## Task to carry out
Produce as output only the lines below starting at the line with "background: #fca5a5 ->" and continuing through the line with "none -> italic;", each one exactly as written.
== Data for analysis
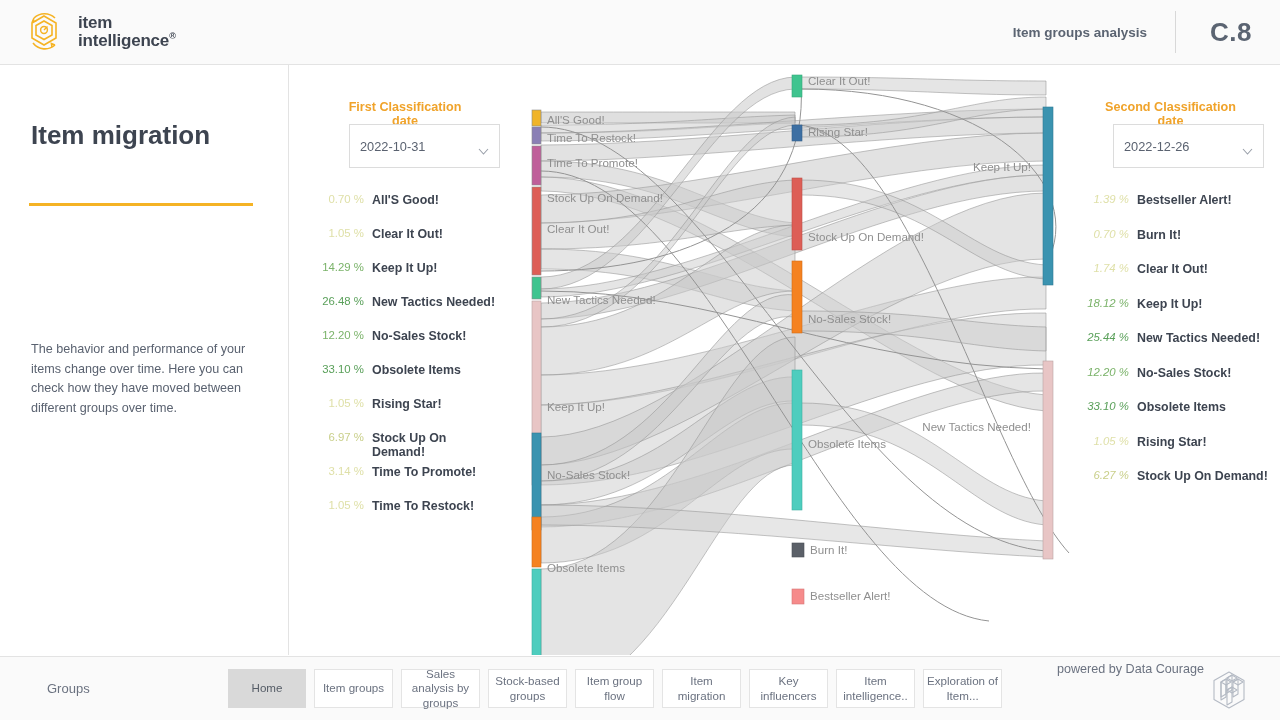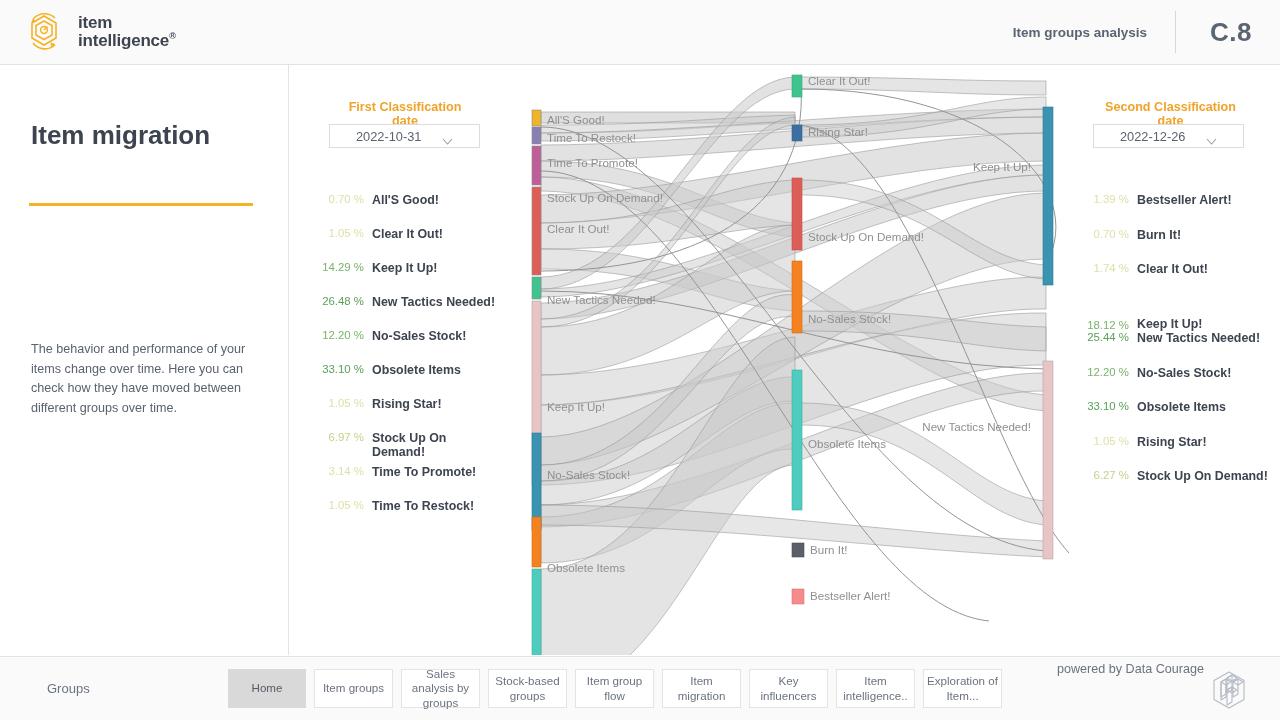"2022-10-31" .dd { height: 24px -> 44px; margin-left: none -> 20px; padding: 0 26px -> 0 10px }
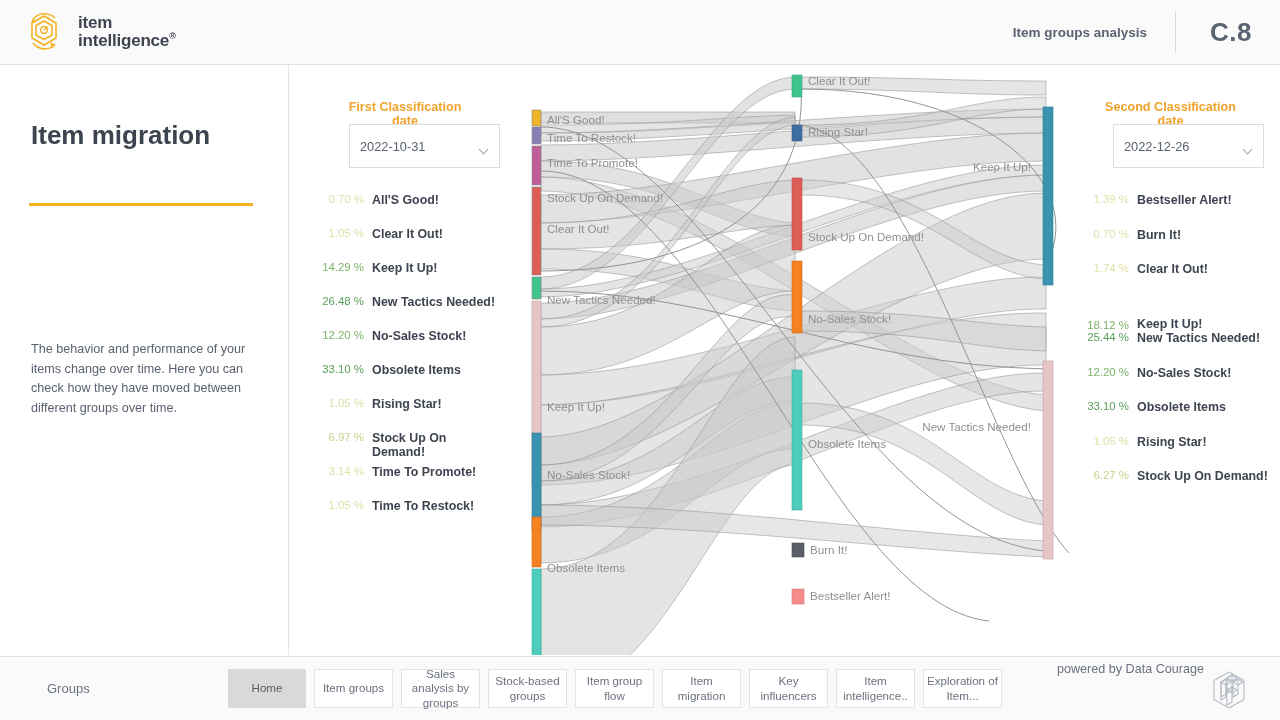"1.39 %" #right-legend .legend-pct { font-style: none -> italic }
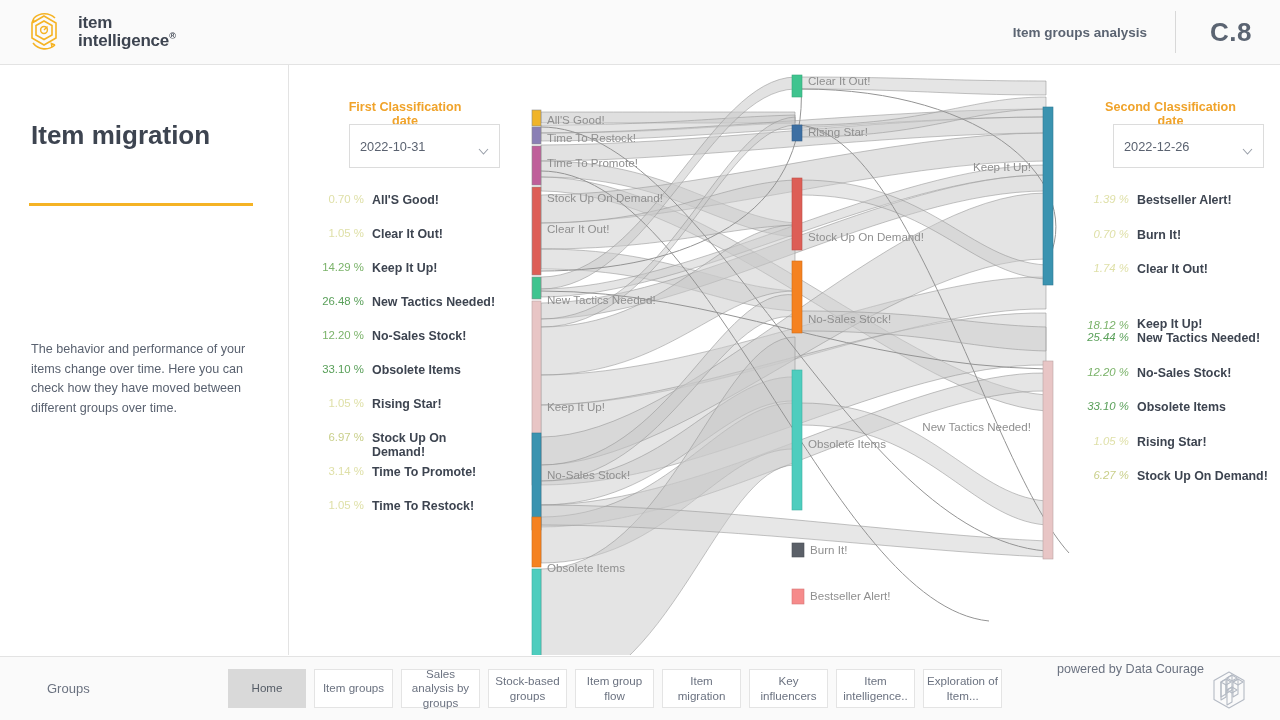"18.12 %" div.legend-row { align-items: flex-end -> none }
====
== Data for analysis
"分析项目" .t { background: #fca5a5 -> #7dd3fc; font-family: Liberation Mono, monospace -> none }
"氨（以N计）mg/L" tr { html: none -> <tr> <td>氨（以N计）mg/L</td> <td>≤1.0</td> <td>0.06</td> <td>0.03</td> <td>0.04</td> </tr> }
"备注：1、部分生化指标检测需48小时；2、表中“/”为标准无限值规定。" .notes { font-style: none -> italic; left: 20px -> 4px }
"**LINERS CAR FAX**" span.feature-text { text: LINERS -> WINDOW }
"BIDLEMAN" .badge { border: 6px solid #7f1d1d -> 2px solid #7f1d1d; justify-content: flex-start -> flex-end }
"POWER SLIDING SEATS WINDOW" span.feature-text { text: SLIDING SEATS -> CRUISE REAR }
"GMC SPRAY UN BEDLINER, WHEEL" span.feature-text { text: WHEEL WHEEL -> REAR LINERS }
====
## Solution for this task
"分析项目" .t { background: #fca5a5 -> #7dd3fc; font-family: Liberation Mono, monospace -> none }
"氨（以N计）mg/L" tr { html: none -> <tr> <td>氨（以N计）mg/L</td> <td>≤1.0</td> <td>0.06</td> <td>0.03</td> <td>0.04</td> </tr> }
"备注：1、部分生化指标检测需48小时；2、表中“/”为标准无限值规定。" .notes { font-style: none -> italic; left: 20px -> 4px }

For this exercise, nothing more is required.